Figure 12.6 d presents the map with the temporal diagrams for the Paris region.
We can see that the Orly airport and the northern runway of the Charles de Gaulle
airport have clear peaks in the morning and in the evening. It is a typical pattern
for airline hubs: a short period of time, during which many flights arrive and
take off, maximizes the number of possible connections. The southern runway
of the Charles de Gaulle airport is used with almost constant intensity during
the day. The remaining airports are used much less intensively and mostly in the
afternoon.
So far we have considered only the landings. To investigate the takeoffs, we
repeat the procedure.
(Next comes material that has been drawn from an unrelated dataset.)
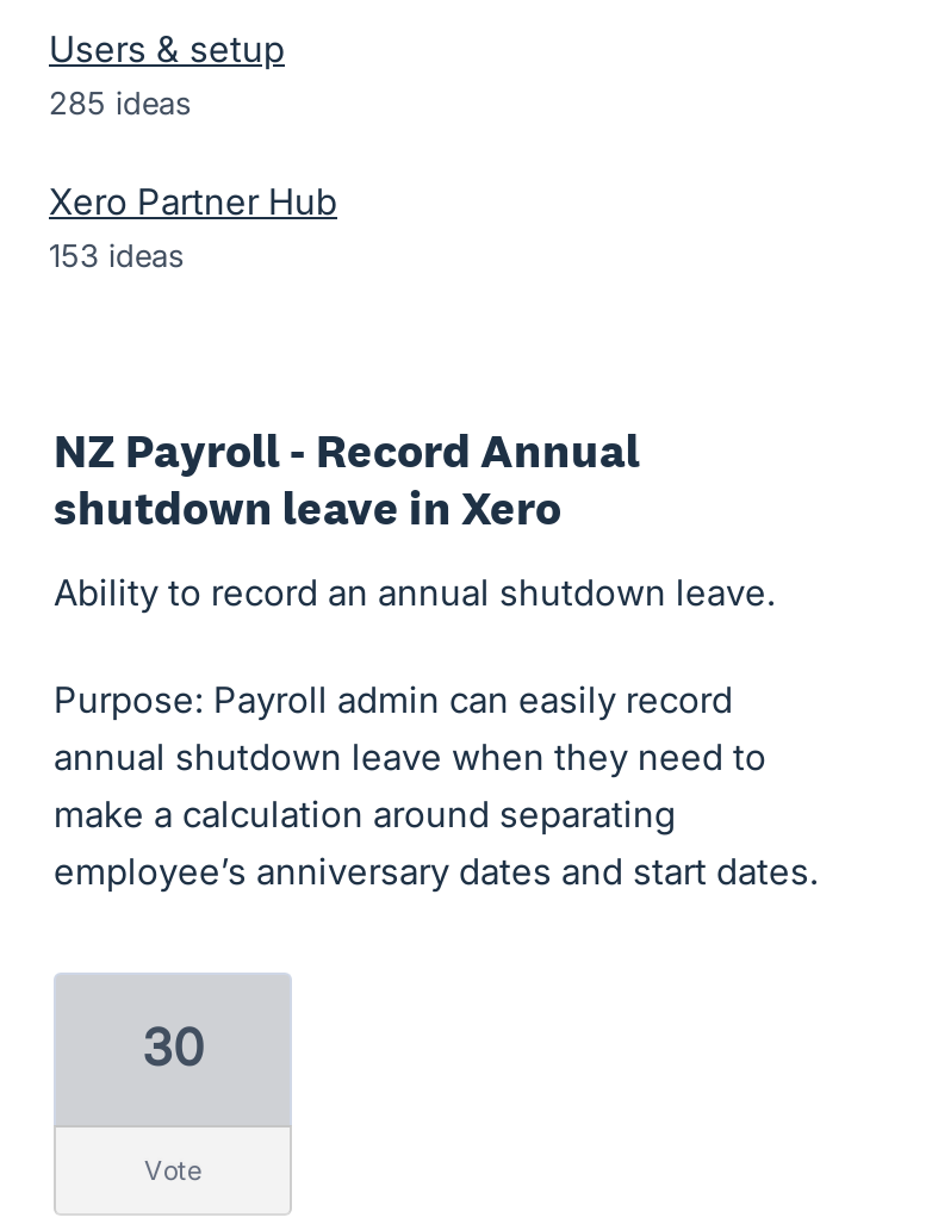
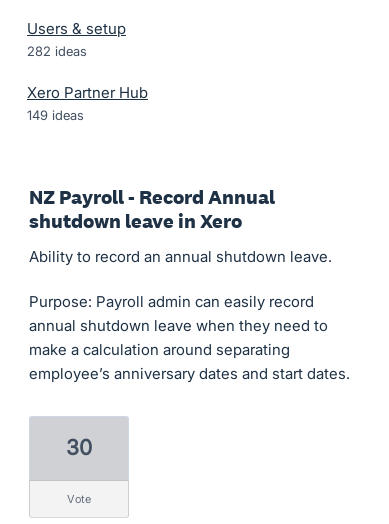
[49,83,192,122] 285 ideas -> [27,43,87,59] 282 ideas
[49,236,185,274] 153 ideas -> [27,107,84,123] 149 ideas

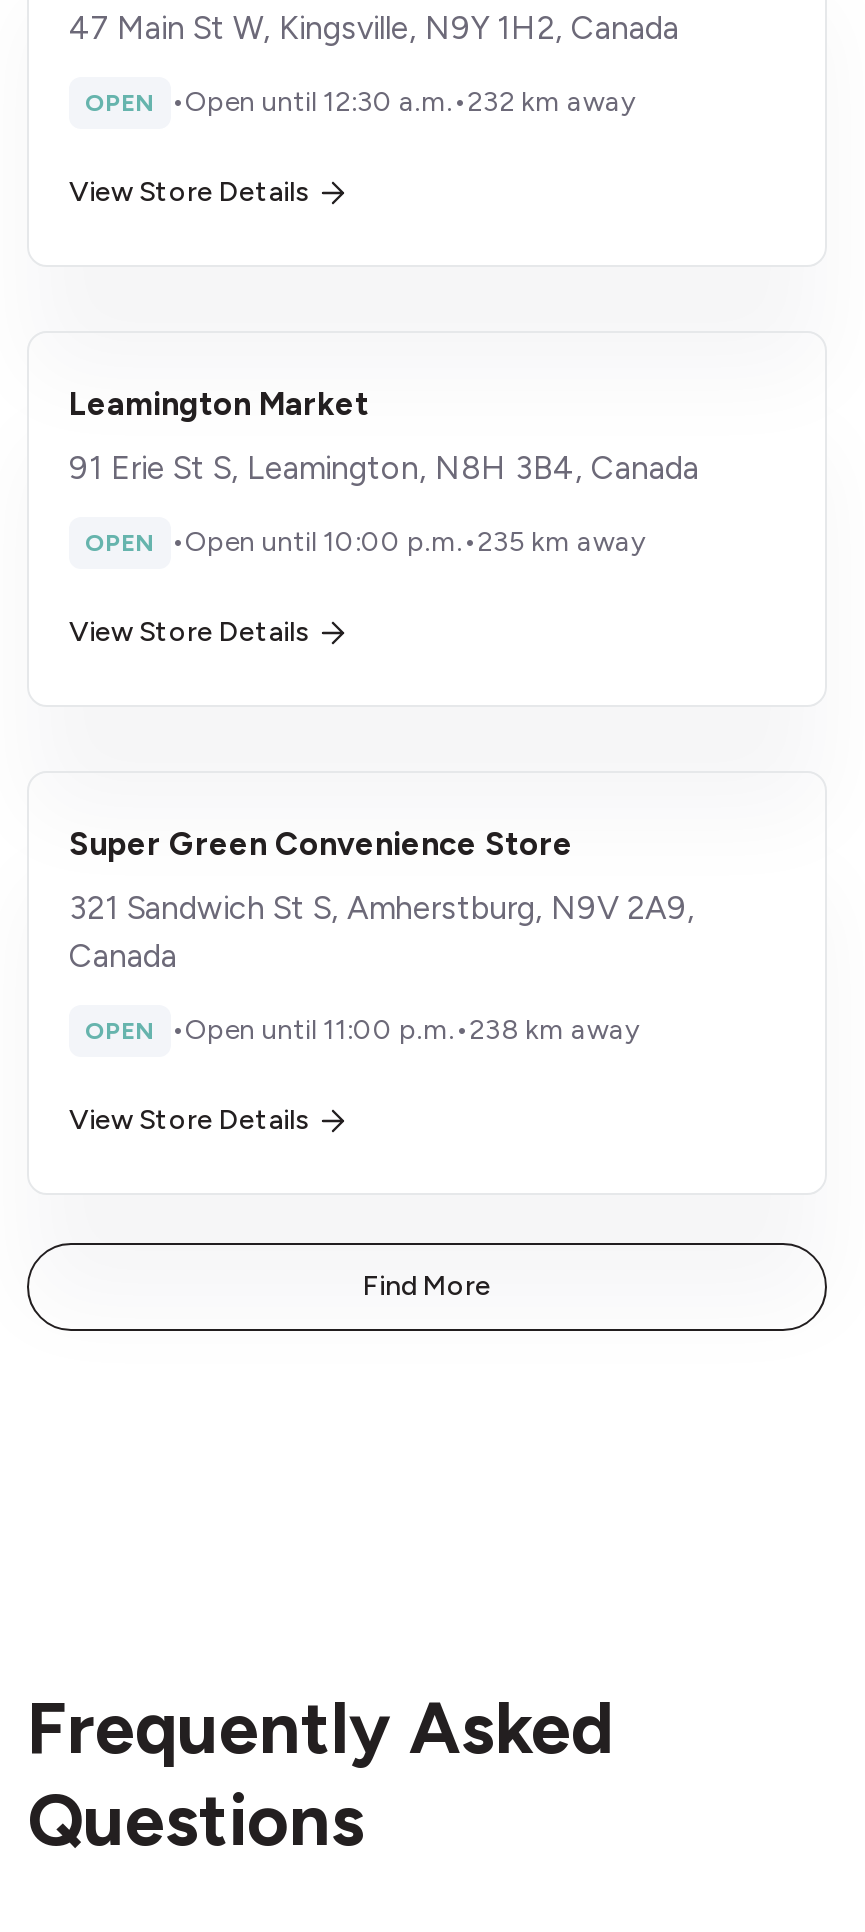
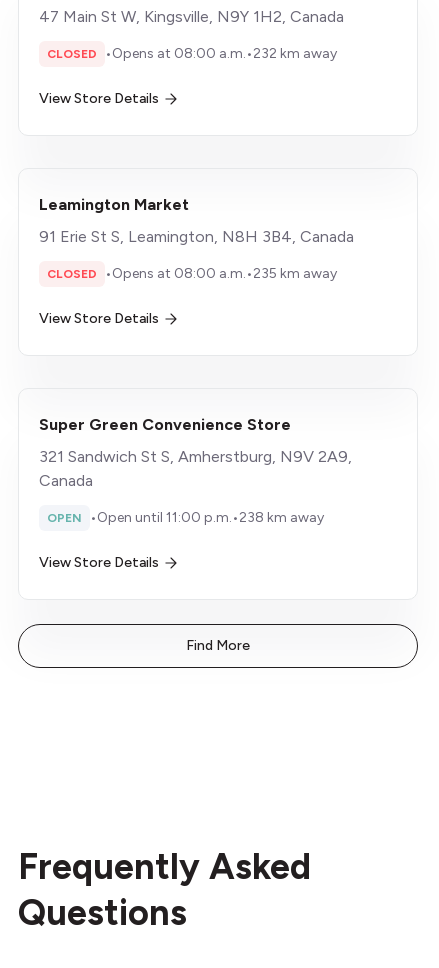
[85,85,635,119] OPEN •Open until 12:30 a.m. •232 km away -> [47,45,337,62] CLOSED •Opens at 08:00 a.m. •232 km away
[85,525,645,559] OPEN •Open until 10:00 p.m. •235 km away -> [47,265,337,282] CLOSED •Opens at 08:00 a.m. •235 km away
To extract the takeoff events in the first step, we use the
query condition that the altitude must be less than 1 km at the beginning of the
trajectory. The remainder of the procedure is similar to that for the landings.
To investigate the connections among the airports, we need to define the
airport areas so that they include both the takeoff and the landing events. We
join the sets of the takeoff and landing events, which have been previously
filtered by removing the noise after the SD-clustering. Then we apply clustering
by spatial positions, to unite the clusters of takeoffs and landings in different
directions occurring at the same airports. We build spatial buffers around the
spatial clusters to obtain the airport areas. In the third step (spatio-temporal
aggregation), we aggregate the trajectories by pairs of places (airport areas) and
time intervals (1-hour length). We use only those trajectories that have both
takeoff and landing events. As a result, we obtain aggregate flows (vectors) with
respective hourly time series and totals of flight counts.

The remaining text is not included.